Monday, October 14, 2013

The Crack In My Songlasses

 Let each of you look out not only for his own interests, but also for the interests of others.
Let this mind be in you which was also in Christ Jesus, who, being in the form of God, did not consider it robbery to be equal with God, but made Himself of no reputation, taking the form of a bondservant, and coming in the likeness of men. And being found in appearance as a man, He humbled Himself and became obedient to the point of death, even the death of the cross. (Philippians 2:4-8)
 
I have a confession: I sometimes have a really hard time seeing people the way Jesus sees them.

I'm not talking about the poor here. Or the widows. Or orphans. I'm not talking about people who obviously need to be shown God's love in a practical way.
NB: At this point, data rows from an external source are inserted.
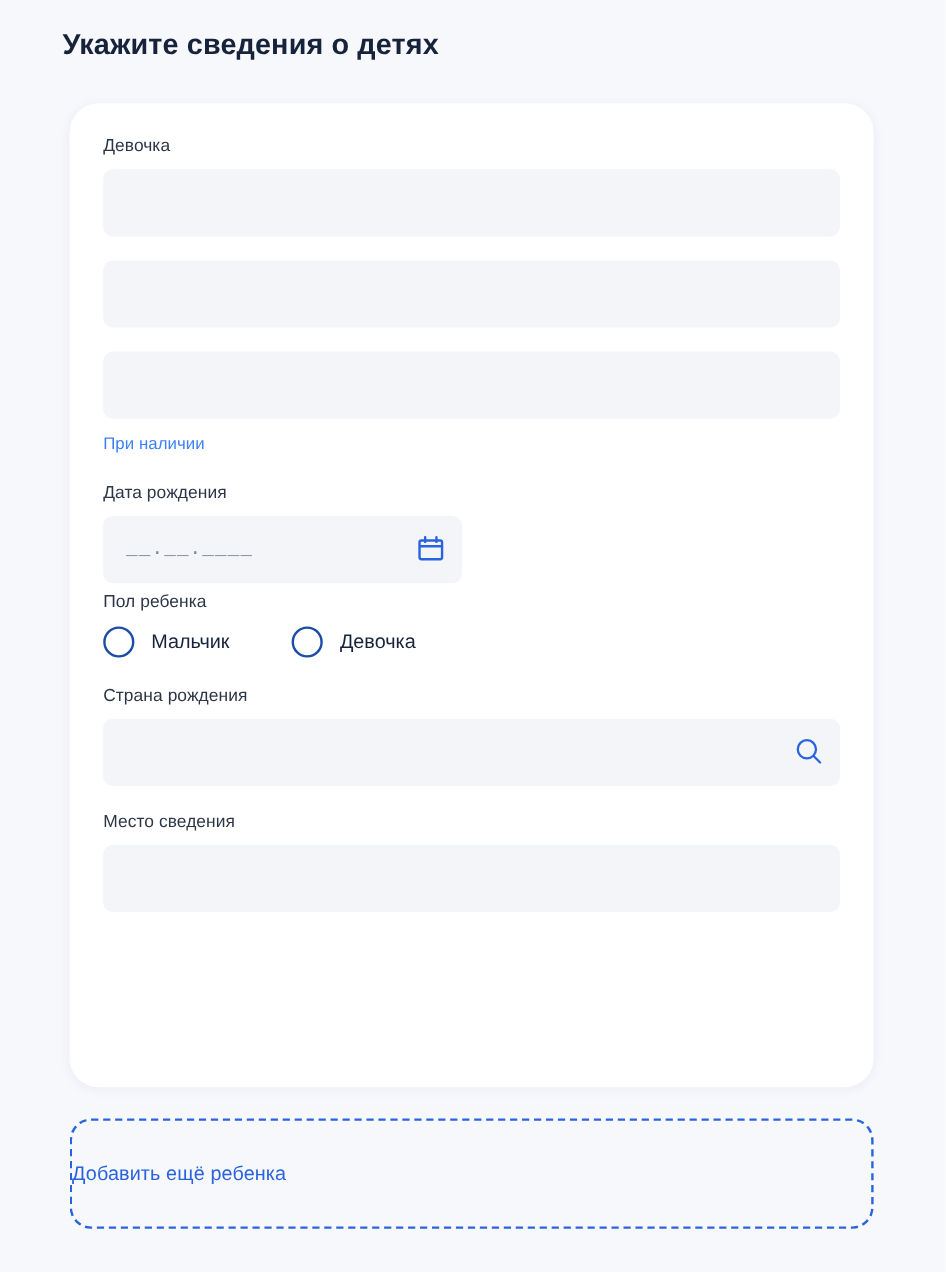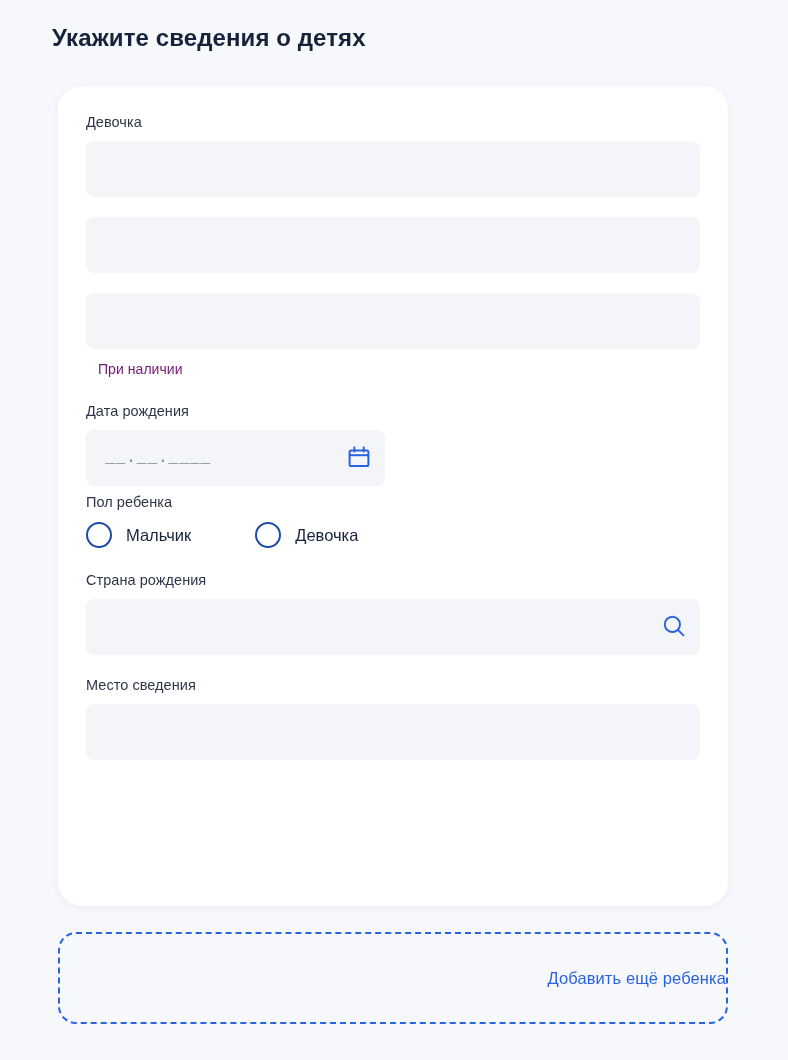"При наличии" .field-hint { color: #701a75 -> #3b82f6; margin-left: 12px -> none }
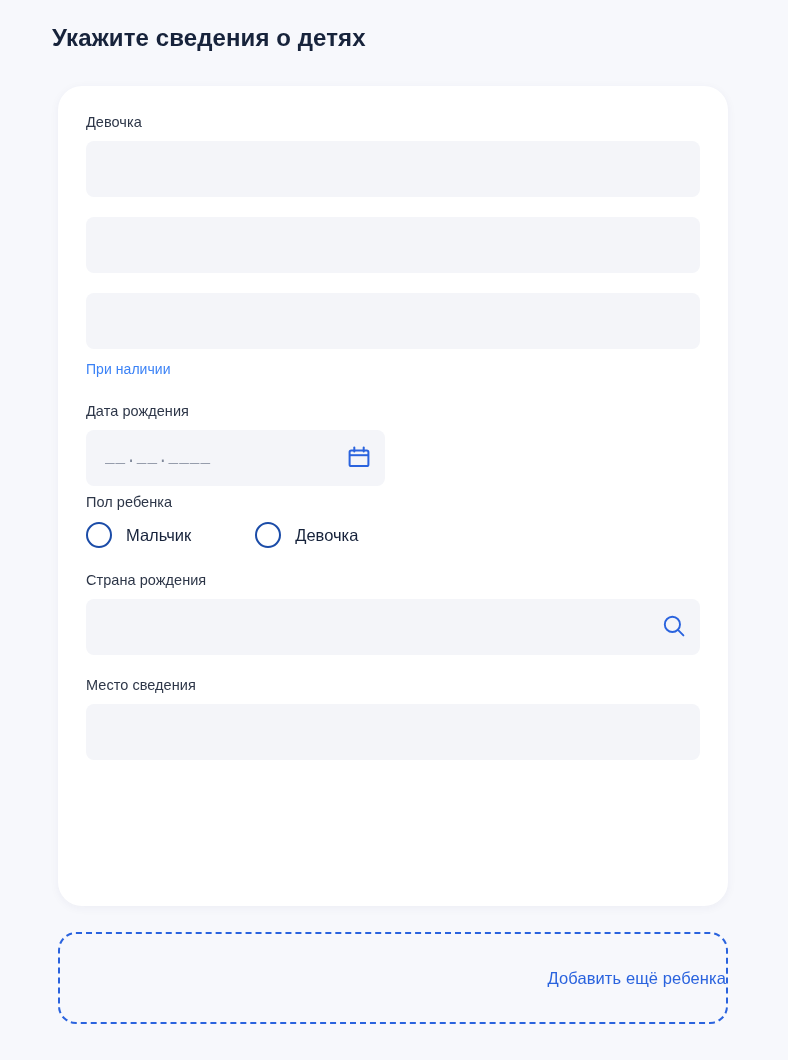"Мальчик" .radio-group { gap: 12px -> 0 }
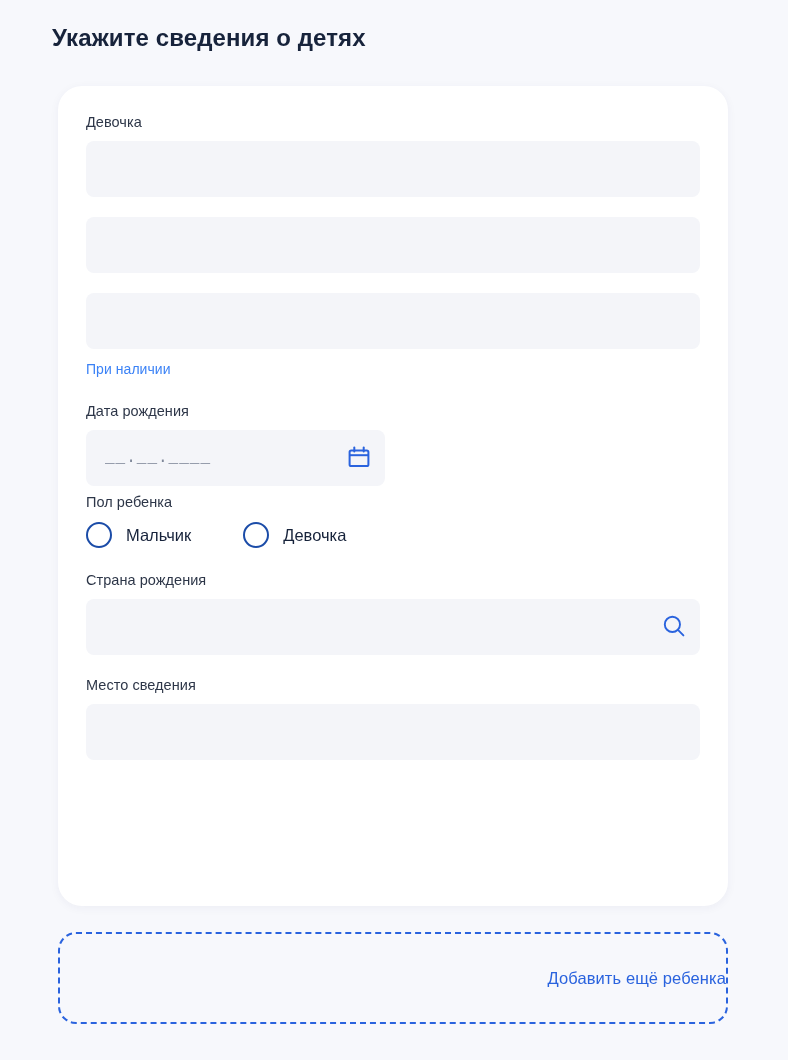"Добавить ещё ребенка" .add-button { justify-content: flex-end -> flex-start }
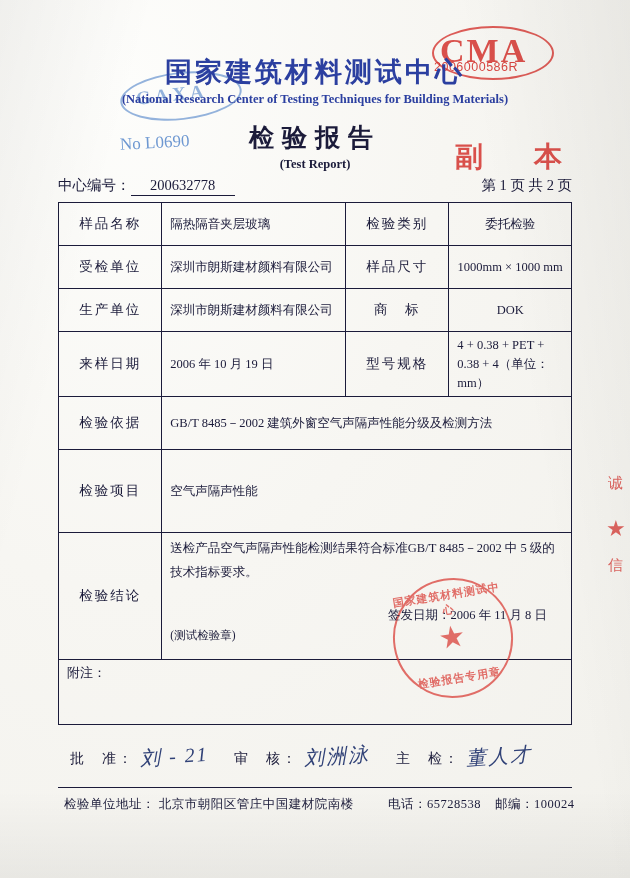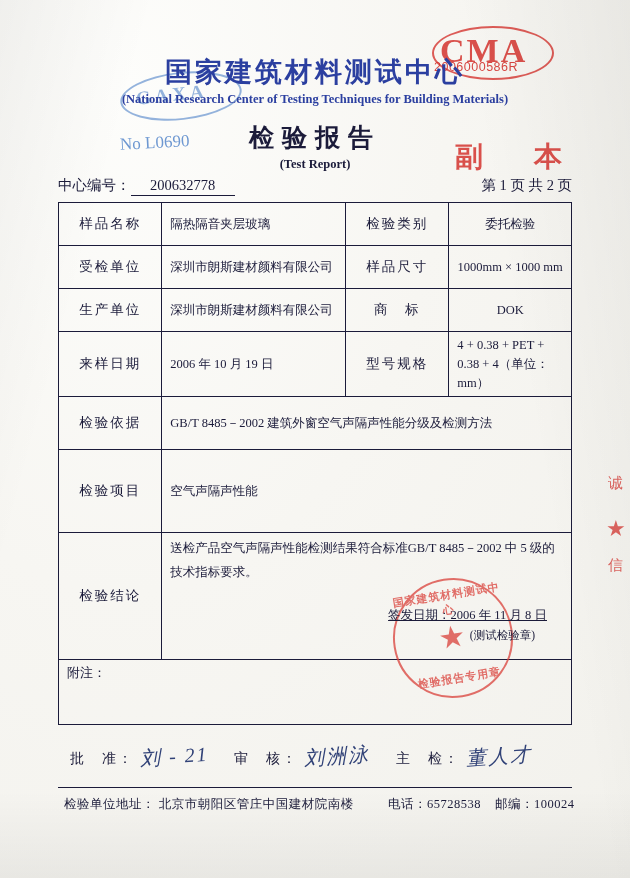"签发日期：2006 年 11 月 8" .sign-line { text-decoration: underline -> none }
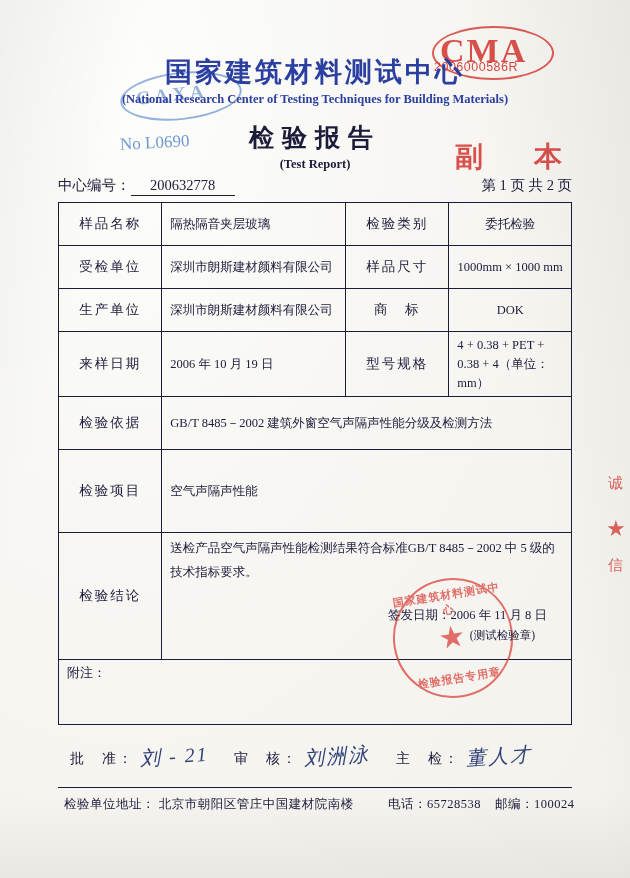"(测试检验章)" .sign-seal-note { text-align: right -> none }
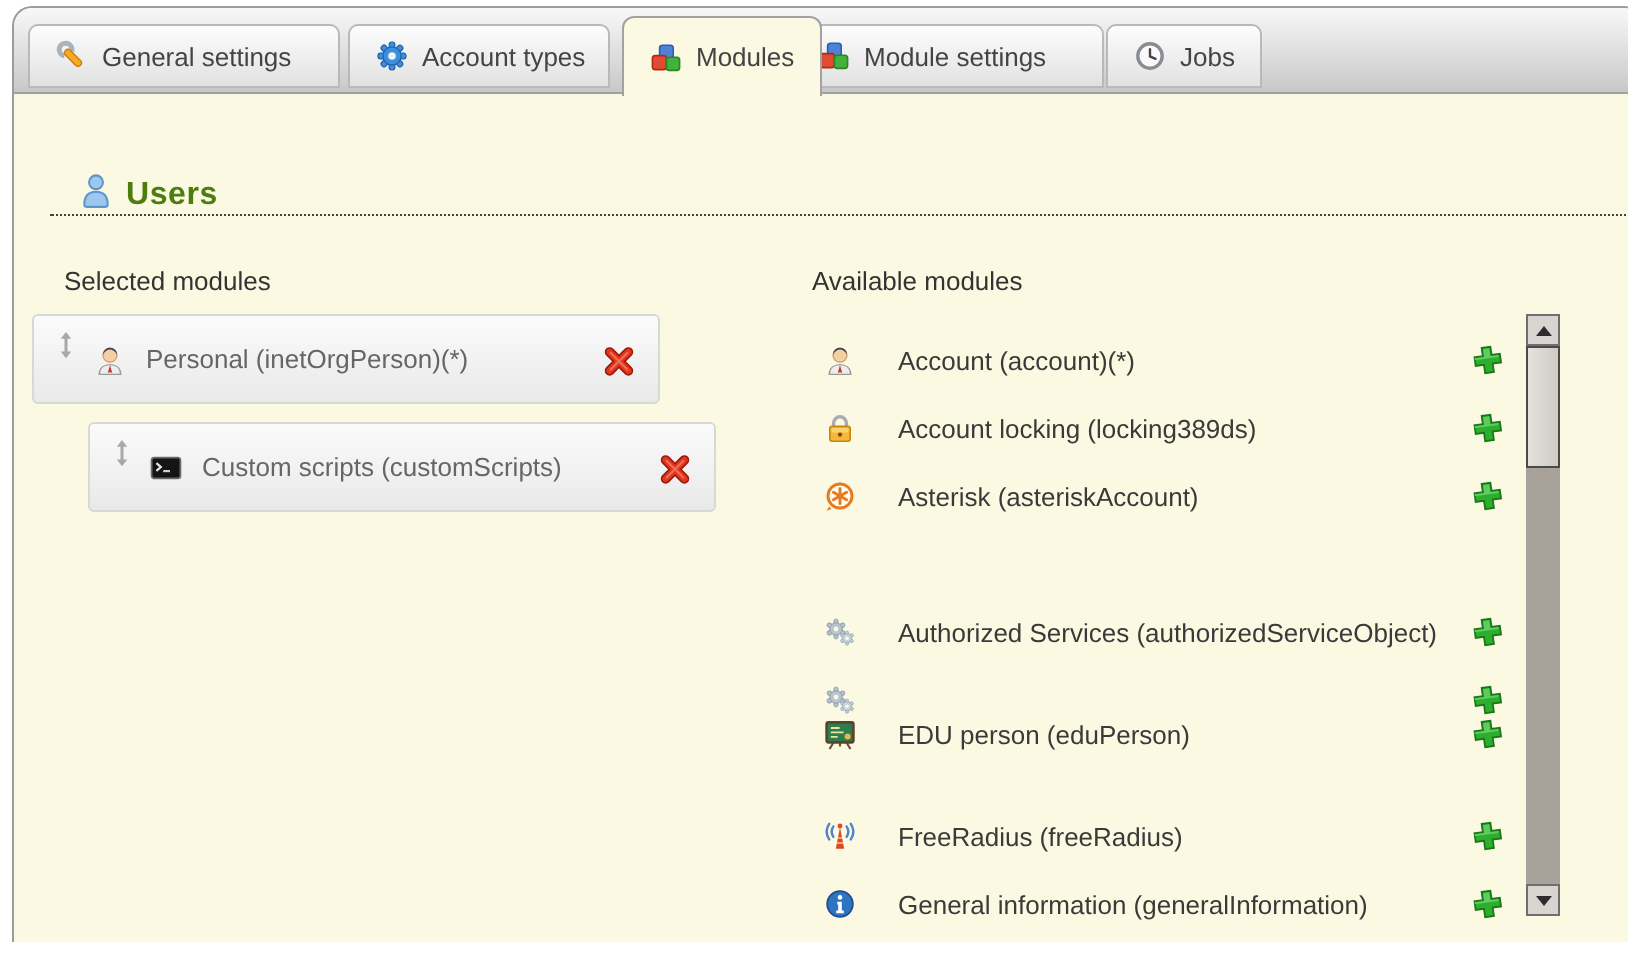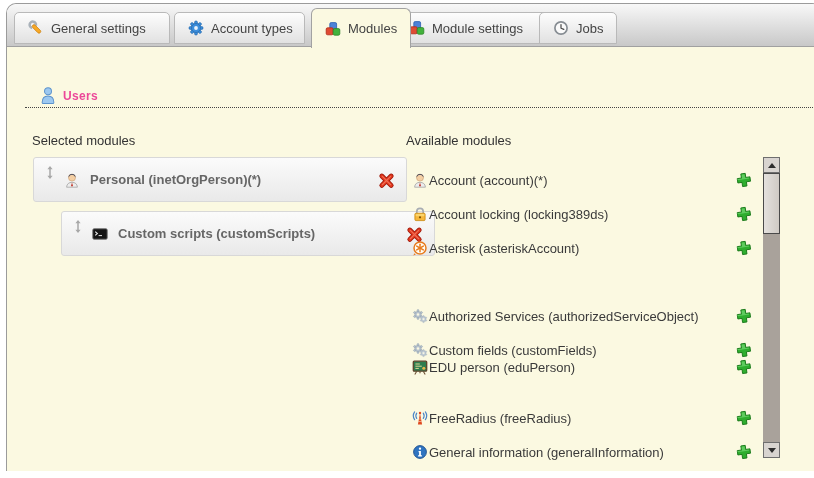"Jobs" div.tab { left: 532px -> 546px }
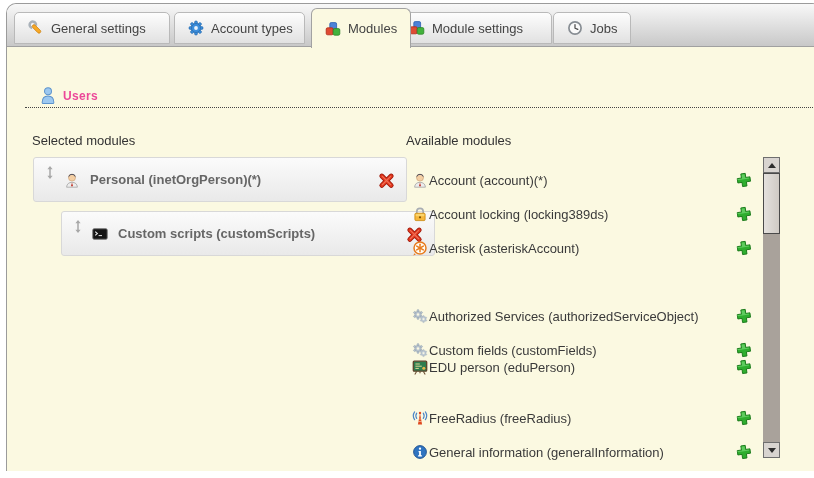"Users" .users-hdr-label { color: #ec4899 -> #4d7c0f; font-size: 12px -> 16px }
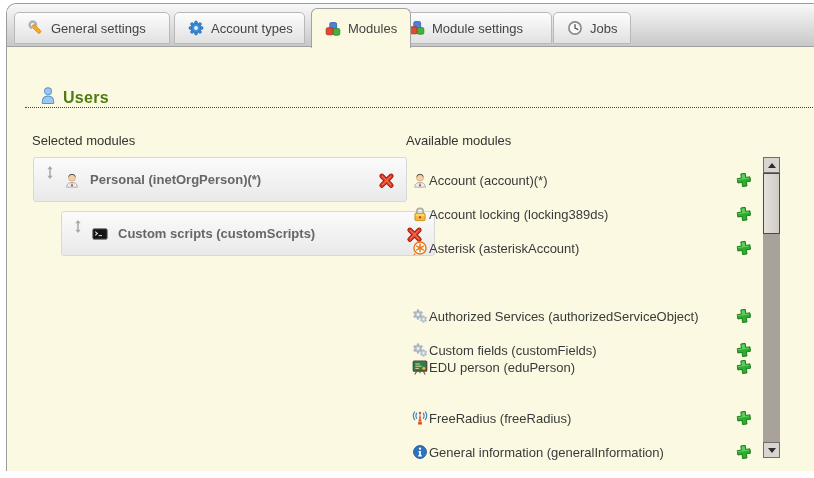"Personal (inetOrgPerson)(*)" .sel-box { font-weight: bold -> none; left: 26px -> 9px; width: 374px -> 314px }
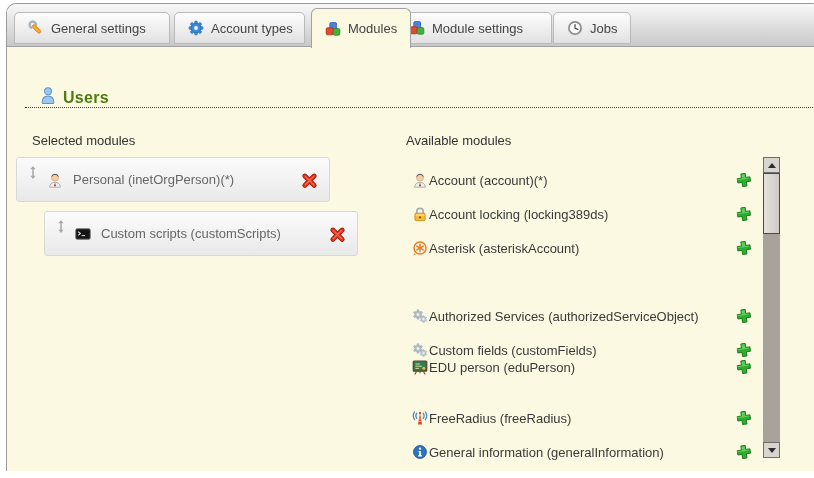"Account (account)(*)" .avail-row { gap: 1px -> 21px }
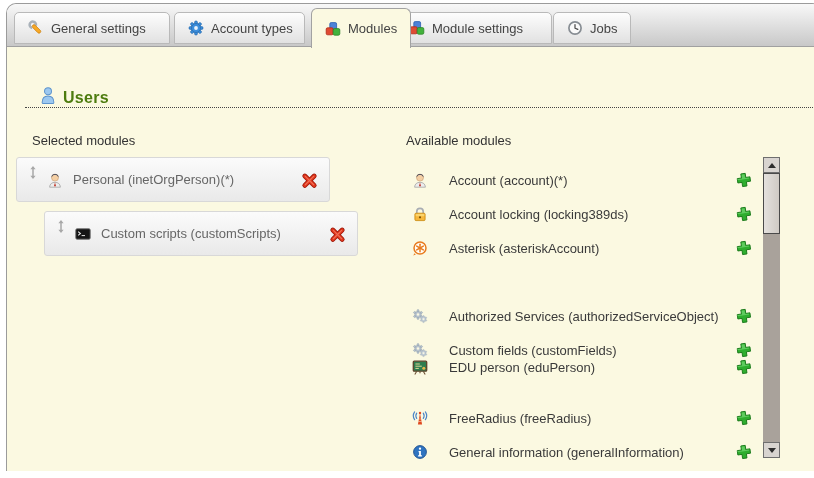"Custom fields (customFields)" span { html: <span>Custom fields (customFields)</span> -> none }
Granted, I could do more on that score, too, but I don't have a difficult time seeing them through Christ's eyes.

But on the other side of the spectrum, you have the haughty. The proud. The rude. You have people who seem to somehow believe they are better or more important than everyone else. You see people who are selfish with their belongings, refusing to help others. You have people who cut in line, cut you off, look down their noses, judge others. The greedy, the arrogant, the self-righteous.

I confess a difficult time seeing Jesus in some people.

But the more I think of it, the more I think it has more to do with me than it does with them. I have never been homeless or orphaned. I have been proud. I have been rude. I have been arrogant and self-righteous. And, sometimes, I still am.

Maybe I have such a hard time seeing Jesus in these people, because I'm too busy seeing myself.

1 comment:

  1. My Sunday School class is studying CS Lewis' "Mere Christianity" and in that he says about pride:

    "There is no fault which makes a man more unpopular, and no fault which we are more unconscious of in ourselves. And the more we have it ourselves, the more we dislike it in others."

    When I read that, my reaction was, of course, "Ouch."